2006年から行政機関より災害対策用移動通信機器の備蓄・貸出事業を継続受託している実績もある。
アマチュア用で培ったアナログ技術を基盤に海上用・航空用へ展開し、デジタル通信・IPネットワーク技術を業務用無線機の高度化に応用。さらに世界初の量産SHFアマチュア用無線機を市場投入し、24GHz帯モジュール開発にも成功。
異なる無線プロトコル間の通信ノウハウやハイブリッド製品開発により、単一技術基盤から複数製品ラインを効率的に展開できる点が競合との差別化要因となっている。
IP無線機は端末販売に加え回線利用料による継続収益を生み出すストック型ビジネスを実現。大手航空会社・大手鉄道会社等のインフラ運営に不可欠な機材として導入されており、代替困難な社会インフラとしての地位を確立。
2026年3月期にはAI搭載インカムアプリ「ICOM CONNECT」をリリースし、スマートフォン向けサブスクリプション型収益の新規創出にも着手している。
エンヴァリスの着眼点
業績トレンド
売上高は36,959百万円(前期比1.4%減)と2期連続の伸び悩み。国内は13,525百万円(前期比8.2%増)と堅調だったが、海外は23,433百万円(前期比6.2%減)と米州(11,311百万円、前期比6.9%減)・アジア・オセアニア(5,510百万円、前期比15.8%減)が大幅減収。

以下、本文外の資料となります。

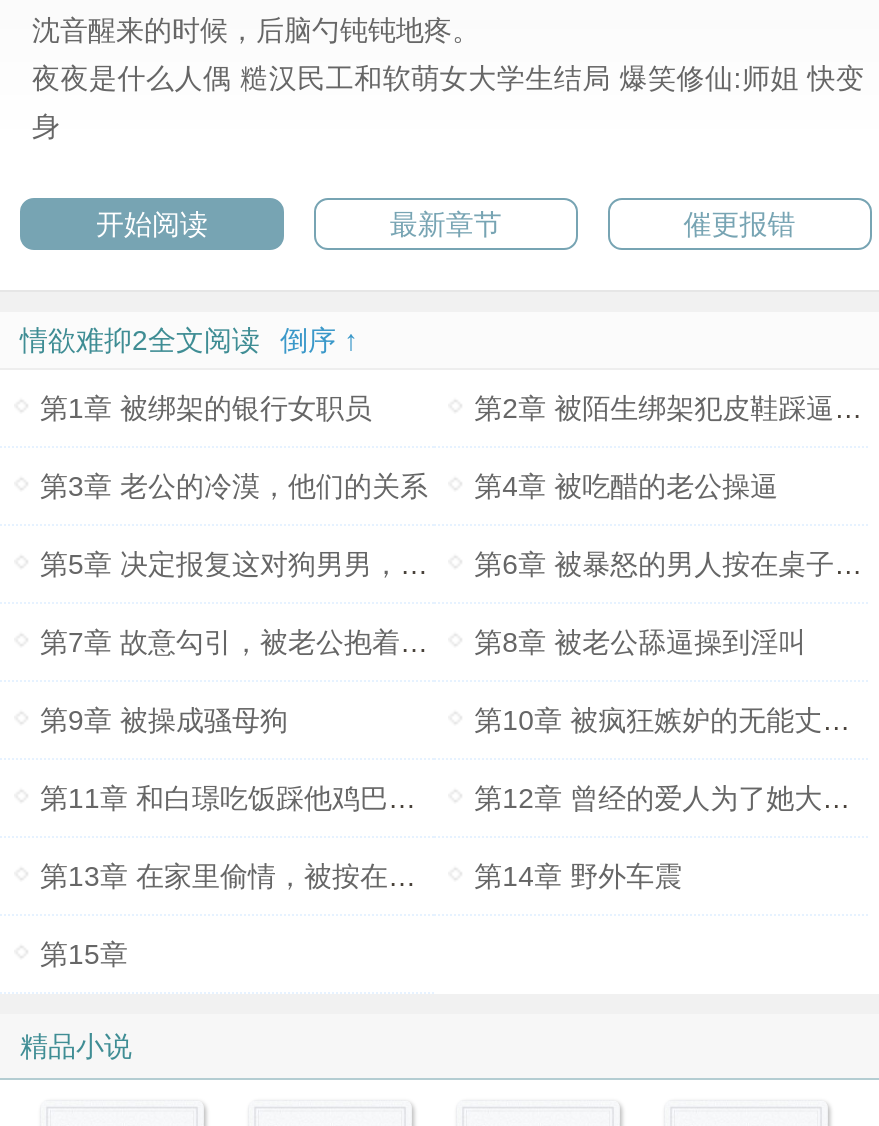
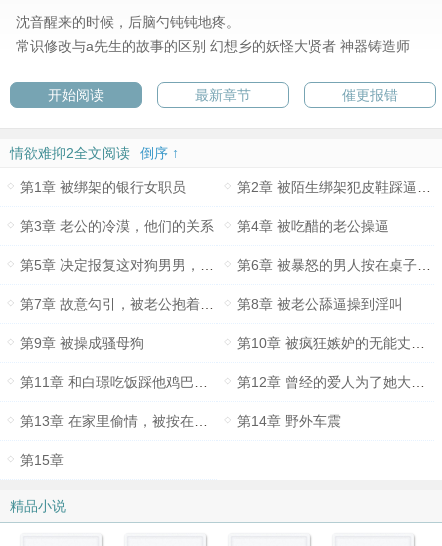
[32,63,864,143] 夜夜是什么人偶 糙汉民工和软萌女大学生结局 爆笑修仙:师姐 快变 | 身 -> [16,38,410,54] 常识修改与a先生的故事的区别 幻想乡的妖怪大贤者 神器铸造师

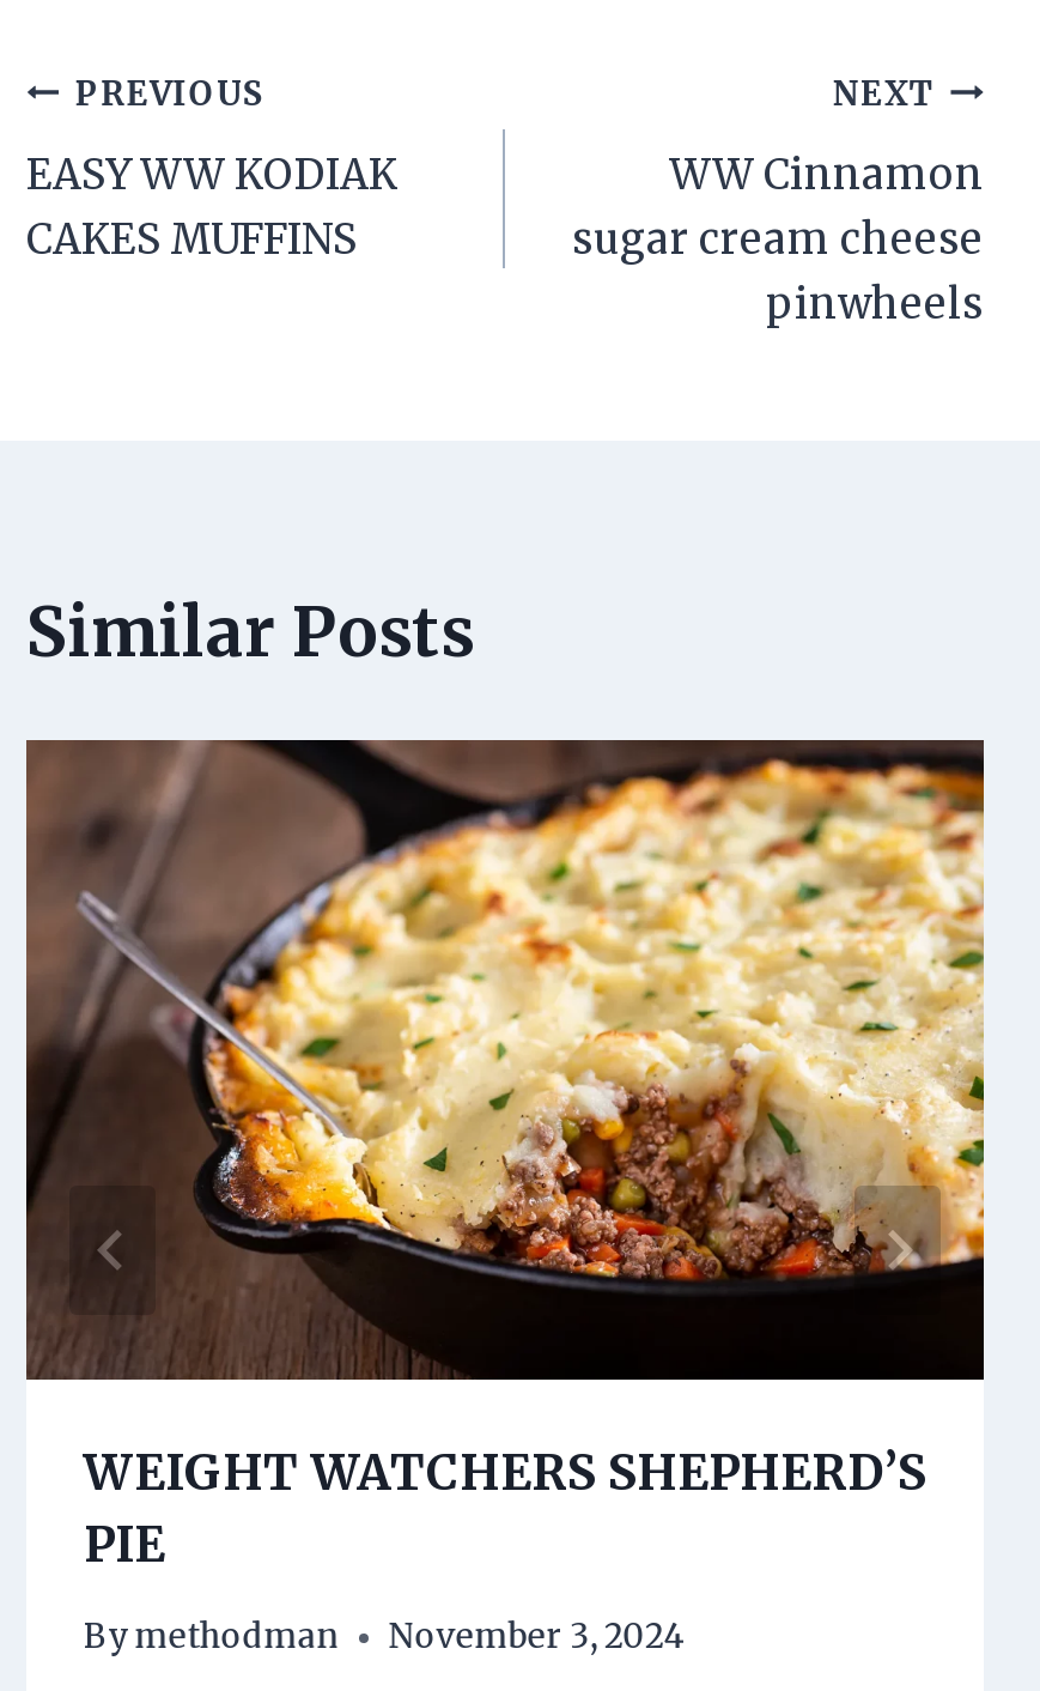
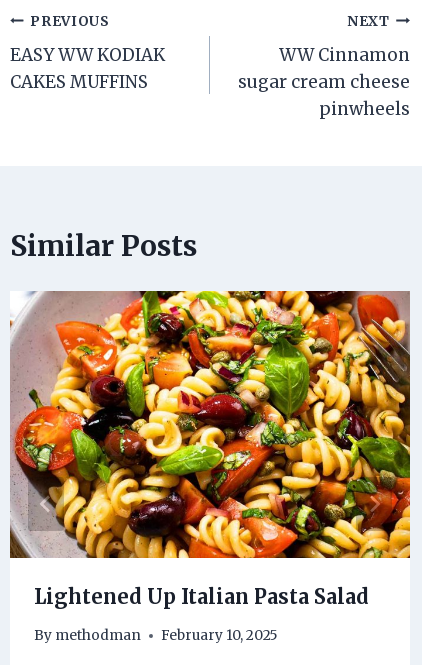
[24,738,986,1573] [image] | WEIGHT WATCHERS SHEPHERD’S | PIE -> [10,290,411,609] [image] | Lightened Up Italian Pasta Salad
[84,1618,685,1658] By methodman November 3, 2024 -> [34,627,278,644] By methodman February 10, 2025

営業利益は2,913百万円(前期比21.7%減)、営業利益率7.9%(前期9.9%)に低下。人件費・試験研究費増加で販管費が13,283百万円(前期比2.7%増)に膨らんだ。
経常利益は為替差益428百万円の計上により3,812百万円(前期比2.3%減)にとどまった。特別損失に訴訟和解金400百万円を計上し、当期純利益は2,665百万円(前期比9.7%減)。
包括利益は投資有価証券評価差額・退職給付調整・為替換算調整の改善により6,921百万円(前期比130.2%増)と大幅増加。2027年3月期は売上高37,500百万円・営業利益3,800百万円を予想(前提:米ドル153円・ユーロ180円)。
成長戦略
「中期経営計画2026」満了後の次期中計策定中、ストックビジネス拡充・北米再構築・国内システム販売強化が柱
無線機単体販売からオプション・周辺機器を含むシステム販売へのシフトを推進。官公庁向け営業体制を見直し、入札案件・システム案件の獲得を拡大。2026年3月期は国内セグメントが増収を達成し、陸上業務用無線通信機器・付属品その他が牽引した。
スマートフォン向け多機能AIインカムアプリ「ICOM CONNECT」をリリースし、通話・一斉連絡・音声文字起こし機能を提供。サブスクリプション型収益モデルによる安定的なストック収益の積み上げを目指す。2026年3月期にリリース済みで本格展開フェーズへ移行中。
電子部品調達難解消後の余剰在庫調整が長期化した北米市場で、営業体制の再構築とディストリビューターへの製品トレーニング・マーケティングサポートを実施。2026年3月期末時点で在庫は概ね正常化したとされるが、関税・通商摩擦の影響で収益回復は道半ば。
「中期経営計画2026」の期間満了に伴い、次期中期経営計画を策定中。2026年5月中を目途に公表予定。新計画ではストックビジネスの海外展開・スマートファクトリー化・新製品投入サイクルの加速等が盛り込まれる見通し。